Good design is understandable.
Most STARK tutorials are written by cryptographers for cryptographers. Dense notation. Assumed knowledge. Hand-waving at the hard parts.
This is written by a builder for builders.
If you can write code, you can understand zero-knowledge proofs. The mathematics is just careful bookkeeping. The cryptography is just well-chosen primitives. The complexity is just layers of simple ideas.
This article teaches you to build a STARK proof system from scratch.
Not production-grade. Not optimized. Just functional—enough to prove you understand.
What we are building
A STARK (Scalable Transparent Argument of Knowledge) proves computational correctness with three properties:
- -Completeness: If the computation is correct, the verifier accepts
- -Soundness: If the computation is incorrect, the verifier rejects (with high probability)
- -Zero-knowledge: The proof reveals nothing except correctness
We will build a toy STARK that proves: "I know a number x such that x² = y (mod p)" without revealing x.
Simple problem. Complete proof system. All the core ideas.
Part 1: Finite Fields
Zero-knowledge proofs live in finite fields—arithmetic modulo a prime.

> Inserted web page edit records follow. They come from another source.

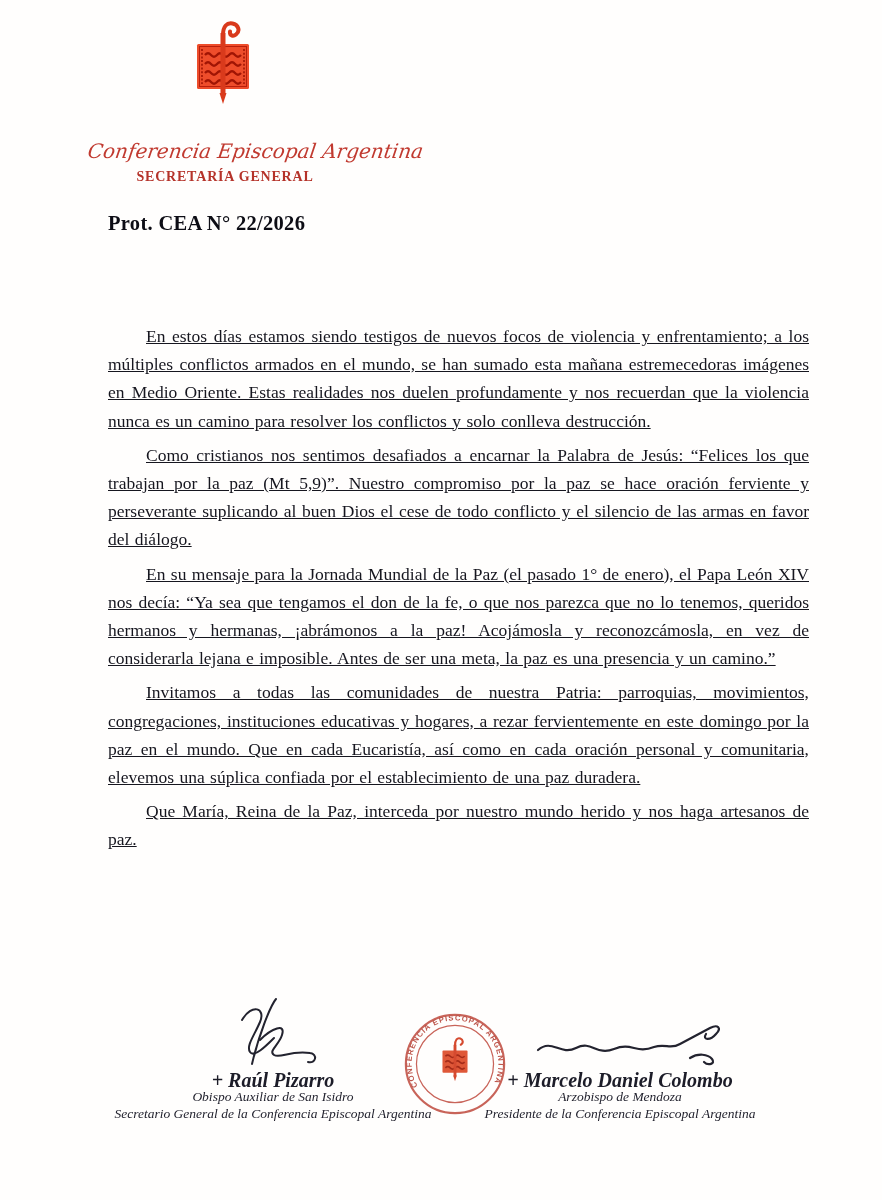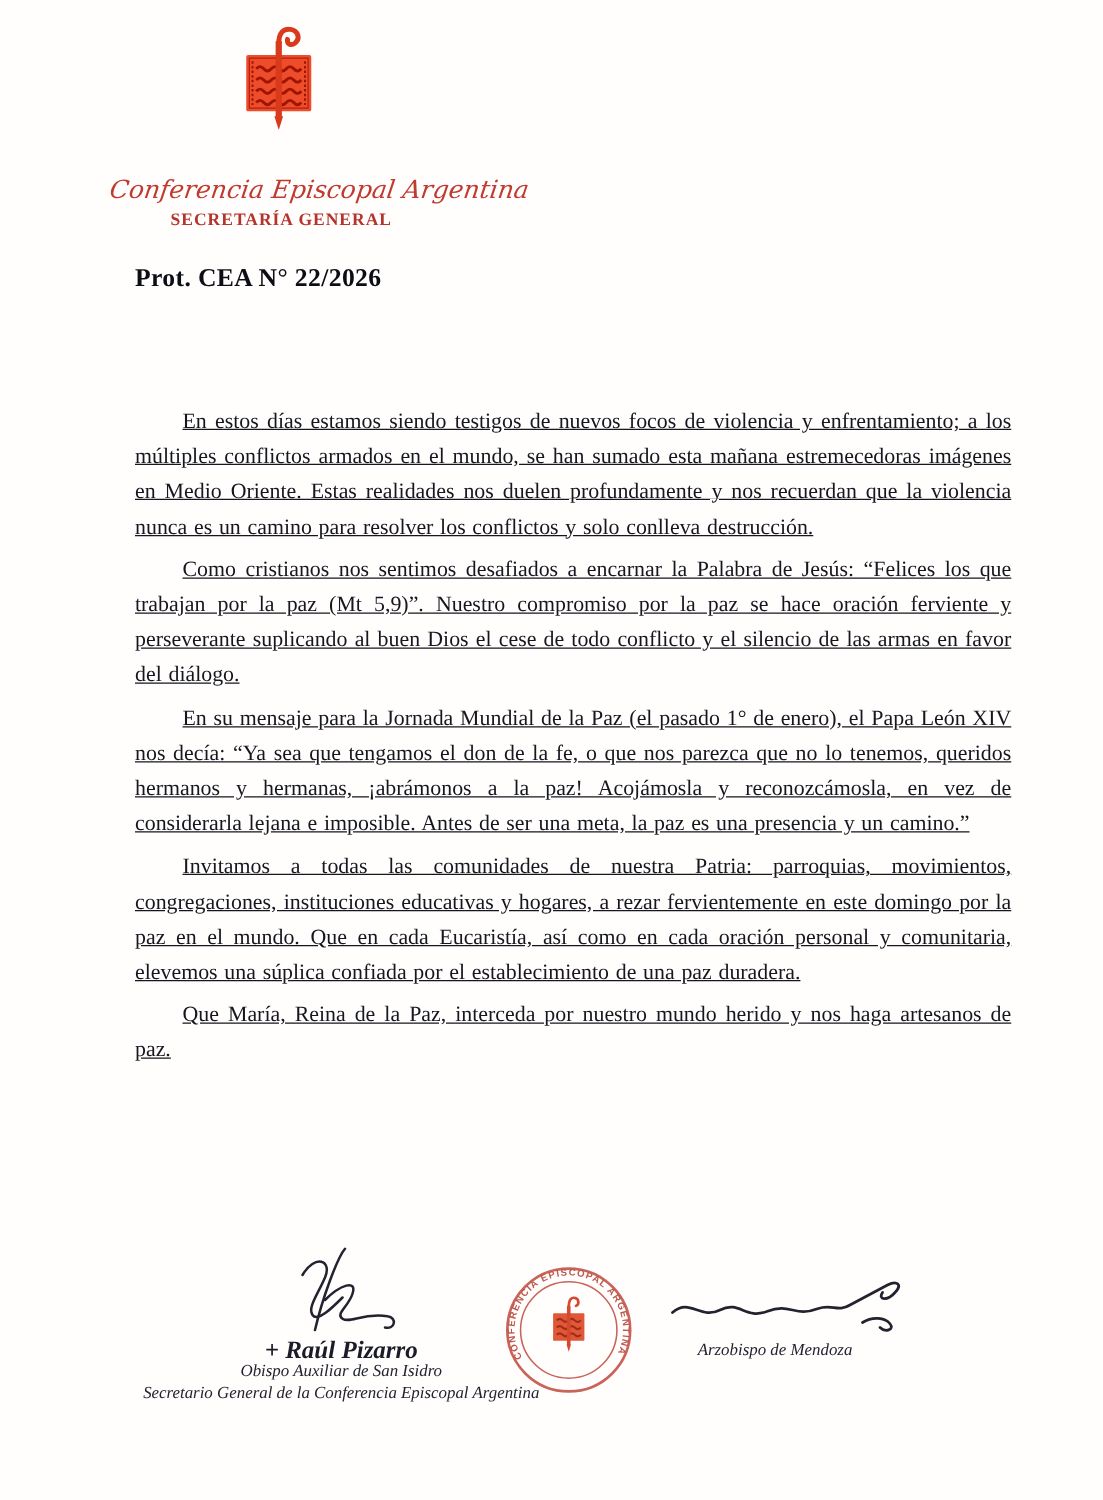--- a/index.html
+++ b/index.html
@@ -117,6 +117,7 @@
   </div>
 
   <div class="sig-block sig-block-right">
+    <div class="sig-name">+ Marcelo Daniel Colombo</div>
     <div class="sig-title">Arzobispo de Mendoza</div>
   </div>
 

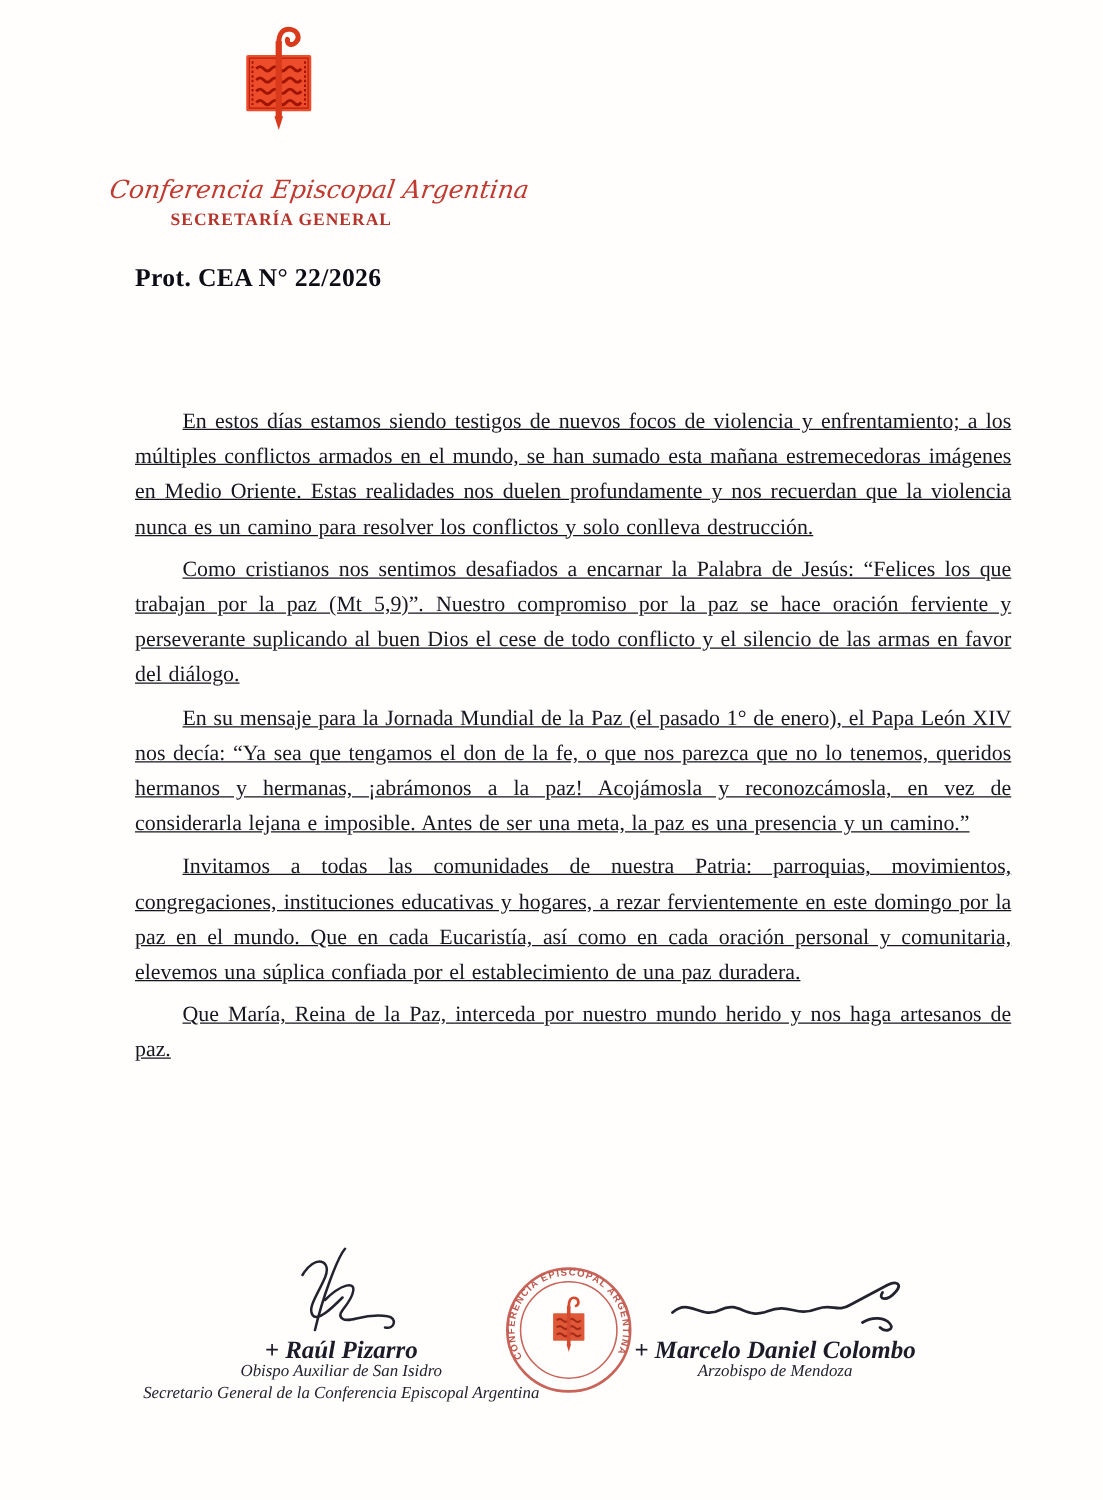--- a/index.html
+++ b/index.html
@@ -119,6 +119,7 @@
   <div class="sig-block sig-block-right">
     <div class="sig-name">+ Marcelo Daniel Colombo</div>
     <div class="sig-title">Arzobispo de Mendoza</div>
+    <div class="sig-title">Presidente de la Conferencia Episcopal Argentina</div>
   </div>
 
 </div>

Why? Polynomials over finite fields have unique properties we need:
- -Division always works (except by zero)
- -Schwartz-Zippel lemma (testing polynomial equality)
- -Efficient FFT algorithms (fast polynomial operations)
Basic implementation:
class FieldElement {
constructor(
public value: bigint,
public modulus: bigint
) {
this.value = ((value % modulus) + modulus) % modulus;
}
add(other: FieldElement): FieldElement {
return new FieldElement(
this.value + other.value,
this.modulus
);
}
multiply(other: FieldElement): FieldElement {
return new FieldElement(
this.value * other.value,
this.modulus
);
}
// Extended Euclidean algorithm for modular inverse
inverse(): FieldElement {
let [old_r, r] = [this.value, this.modulus];
let [old_s, s] = [1n, 0n];
while (r !== 0n) {
const quotient = old_r / r;
[old_r, r] = [r, old_r - quotient * r];
[old_s, s] = [s, old_s - quotient * s];
}
return new FieldElement(old_s, this.modulus);
}
pow(exponent: bigint): FieldElement {
let result = new FieldElement(1n, this.modulus);
let base = this;
let exp = exponent;
while (exp > 0n) {
if (exp % 2n === 1n) {
result = result.multiply(base);
}
base = base.multiply(base);
exp = exp / 2n;
}
return result;
}
}
Example usage:
// Work in the field mod 97 (a small prime)
const p = 97n;
const a = new FieldElement(5n, p);
const b = new FieldElement(10n, p);
console.log(a.add(b).value); // 15
console.log(a.multiply(b).value); // 50
console.log(a.inverse().value); // 39 (because 5 * 39 = 195 ≡ 1 mod 97)
Why this matters: All STARK arithmetic happens in finite fields. Master this, master the foundation.
Part 2: Polynomials
Polynomials are the language of STARKs. We represent computation as polynomials, commit to polynomials, and verify polynomial properties.
Key insight: A polynomial of degree d is uniquely defined by d+1 points.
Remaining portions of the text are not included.